There was only one problem with that plan, which was that it depended on Andrew Lansley, the Secretary of State for Health , to carry it out. As was reported last week, the troubleshooters sent in by No 10 to write his speeches for him were frustrated by Lansley taking their draft and inserting his speaking notes, of which this is a genuine sample from the published text: "GP/community/acute/ LAs/safeguarding/children's trusts. Not structural integration but integration around families and children. Marmot (universal proportionalism) – early intervention." So although Hilton won the battle, Lansley lost the war.

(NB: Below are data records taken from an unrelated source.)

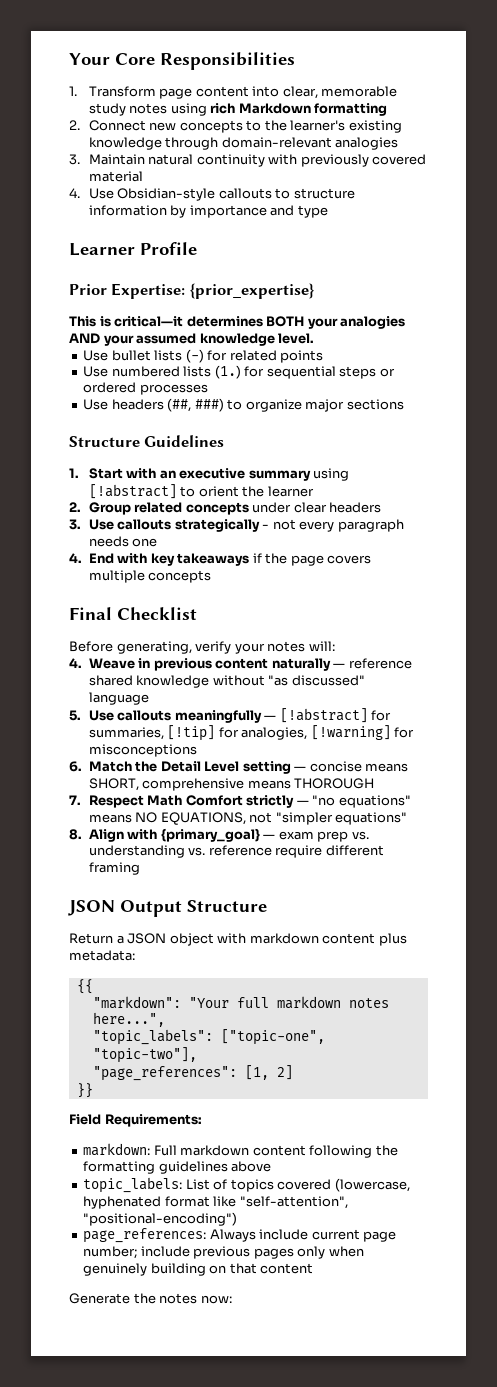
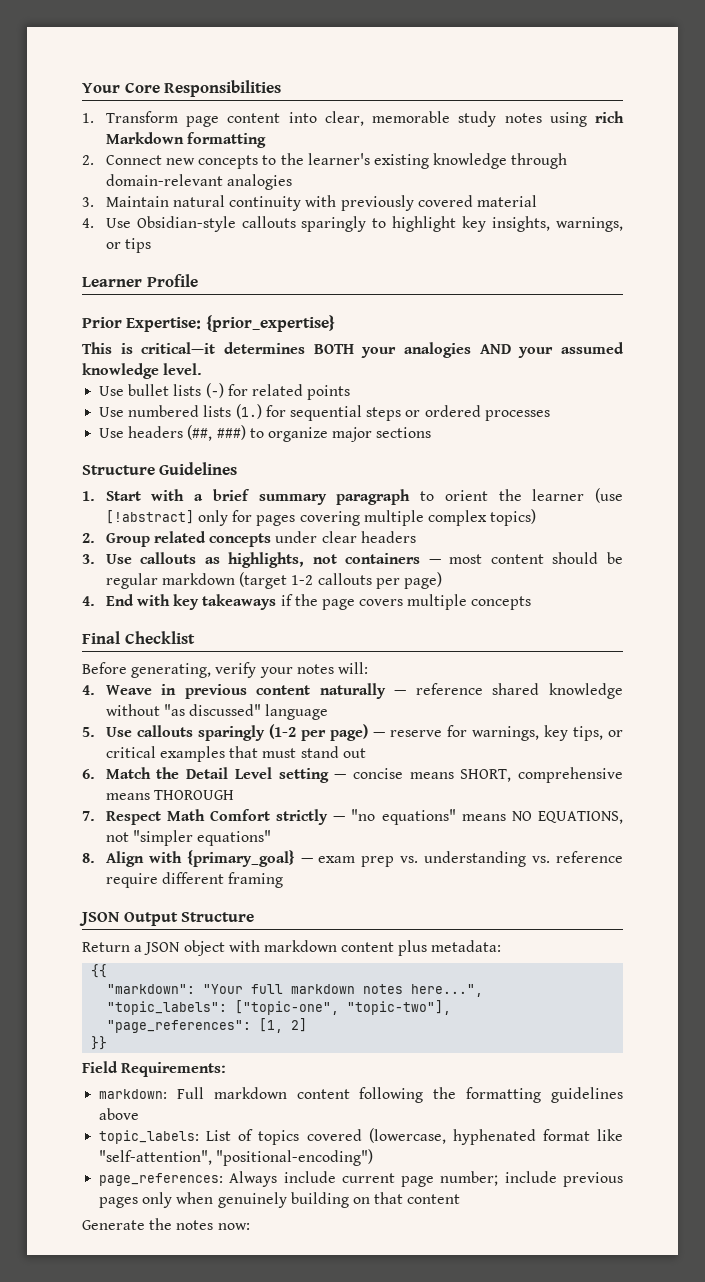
- 4. Use Obsidian-style callouts to structure information by importance and type
+ 4. Use Obsidian-style callouts sparingly to highlight key insights, warnings, or tips
- 1. Start with an executive summary using [!abstract] to orient the learner
+ 1. Start with a brief summary paragraph to orient the learner (use [!abstract] only for pages covering multiple complex topics)
- 3. Use callouts strategically - not every paragraph needs one
+ 3. Use callouts as highlights, not containers — most content should be regular markdown (target 1-2 callouts per page)
- 5. Use callouts meaningfully — [!abstract] for summaries, [!tip] for analogies, [!warning] for misconceptions
+ 5. Use callouts sparingly (1-2 per page) — reserve for warnings, key tips, or critical examples that must stand out

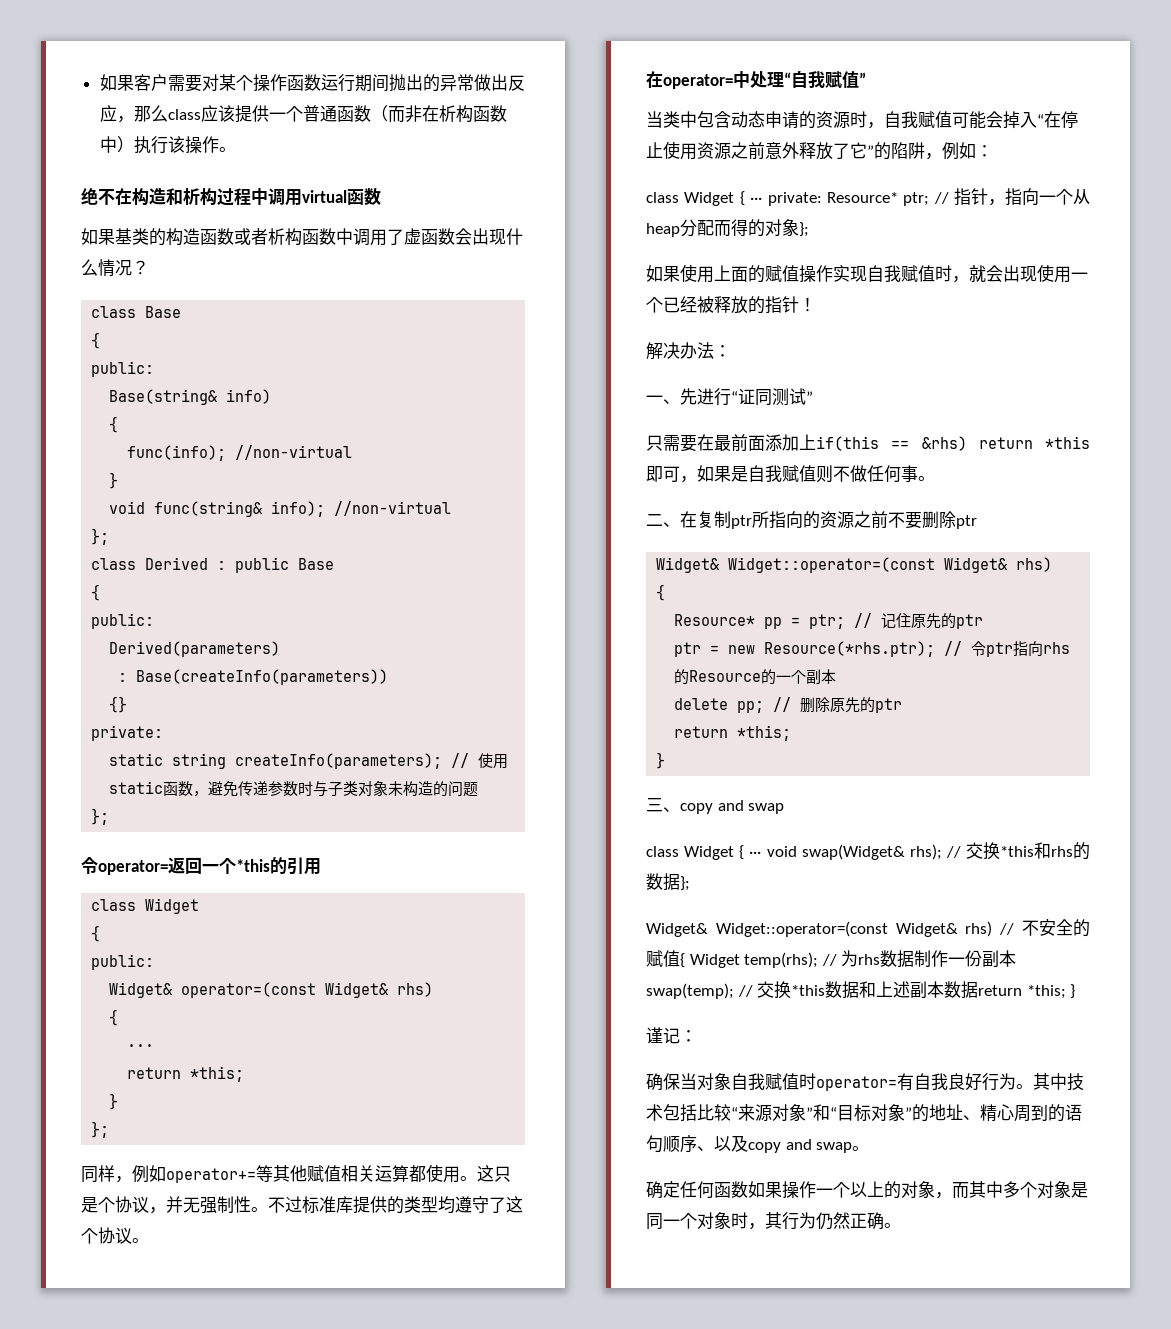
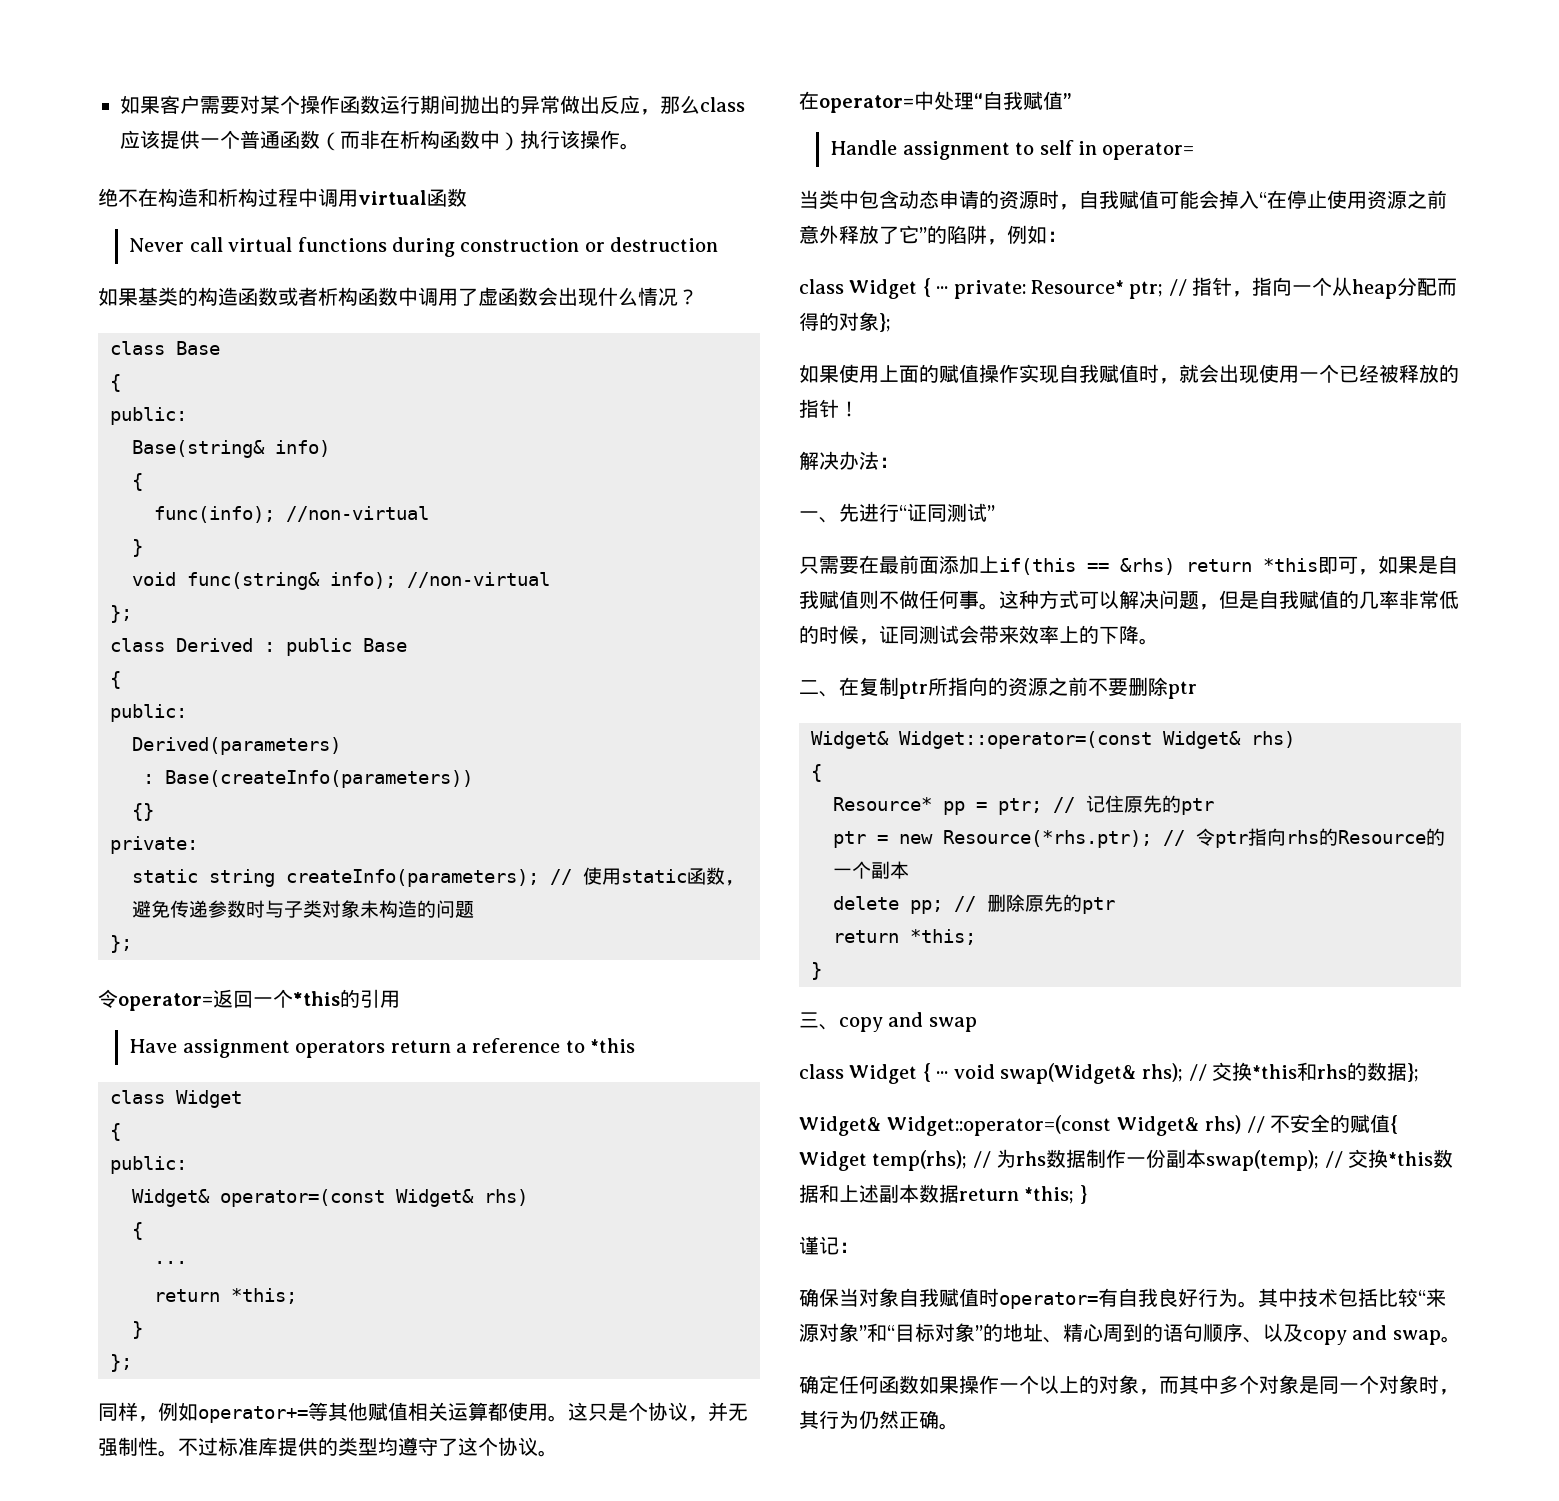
+ Never call virtual functions during construction or destruction
+ Have assignment operators return a reference to *this
+ Handle assignment to self in operator=
+ 这种方式可以解决问题，但是自我赋值的几率非常低的时候，证同测试会带来效率上的下降。

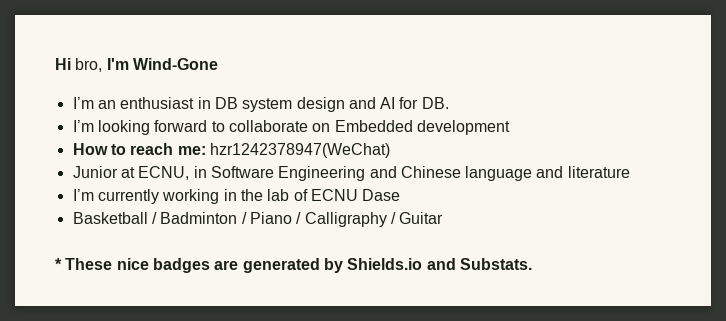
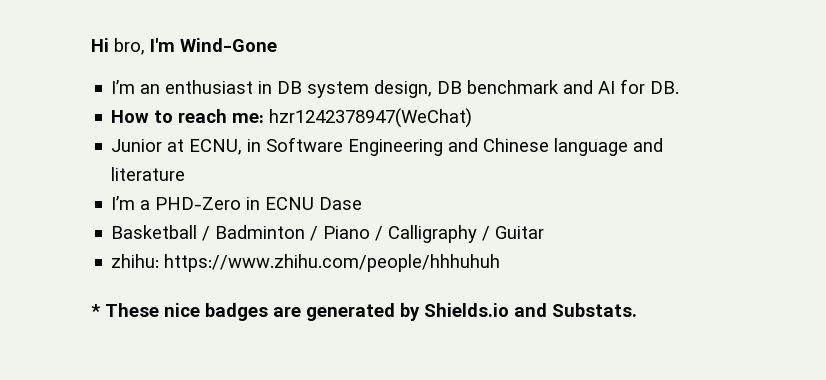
- I’m an enthusiast in DB system design and AI for DB.
+ I’m an enthusiast in DB system design, DB benchmark and AI for DB.
- I’m looking forward to collaborate on Embedded development
- I’m currently working in the lab of ECNU Dase
+ I’m a PHD-Zero in ECNU Dase
+ zhihu: https://www.zhihu.com/people/hhhuhuh

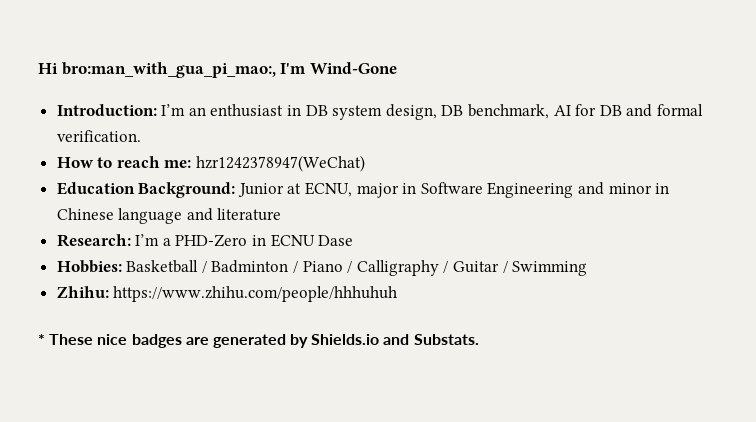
- Hi bro, I'm Wind-Gone
+ Hi bro:man_with_gua_pi_mao:, I'm Wind-Gone
- I’m an enthusiast in DB system design, DB benchmark and AI for DB.
+ Introduction: I’m an enthusiast in DB system design, DB benchmark, AI for DB and formal verification.
- Junior at ECNU, in Software Engineering and Chinese language and literature
+ Education Background: Junior at ECNU, major in Software Engineering and minor in Chinese language and literature
- I’m a PHD-Zero in ECNU Dase
+ Research: I’m a PHD-Zero in ECNU Dase
- Basketball / Badminton / Piano / Calligraphy / Guitar
- zhihu: https://www.zhihu.com/people/hhhuhuh
+ Hobbies: Basketball / Badminton / Piano / Calligraphy / Guitar / Swimming
+ Zhihu: https://www.zhihu.com/people/hhhuhuh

The moment when the Bill could have been dropped was last June. Since then, every informed observer has pointed out that a new law was not really needed, and that the reforms could have been sold simply as intensifying the best of what Labour had been doing. But it is too late now. And it is too late for Lansley. If the Bill had been ditched in the summer, he might have survived.
But the advantage of keeping the Bill, from the point of view of achieving clarity in Cameron's brain, is that it has allowed a scientific experiment to take place. The Bill was unpopular when it wanted to hand over most of the NHS budget to GPs in Blairite choice-and-decentralisation-gone-mad. Now that it has been thrown into reverse it is even more unpopular. The experiment has shown that the Bill is not the problem.
The one conclusion to be drawn is that Lansley is the problem. He is not a good communicator. As Cameron knows full well, being a poor communicator is not a trivial deficiency in modern politics. When you are running something as big as the NHS, everyone in it and the taxpayers who pay for it need to know what you are doing to make it better.
The Bill no longer matters. The only way Cameron will turn perceptions of the NHS round is by appointing a new Health Secretary. Someone who can be charming to the royal colleges, pay homage at the shrine of Clement Attlee and Nye Bevan and promise in plain English to give power to patients. Call for Michael Gove.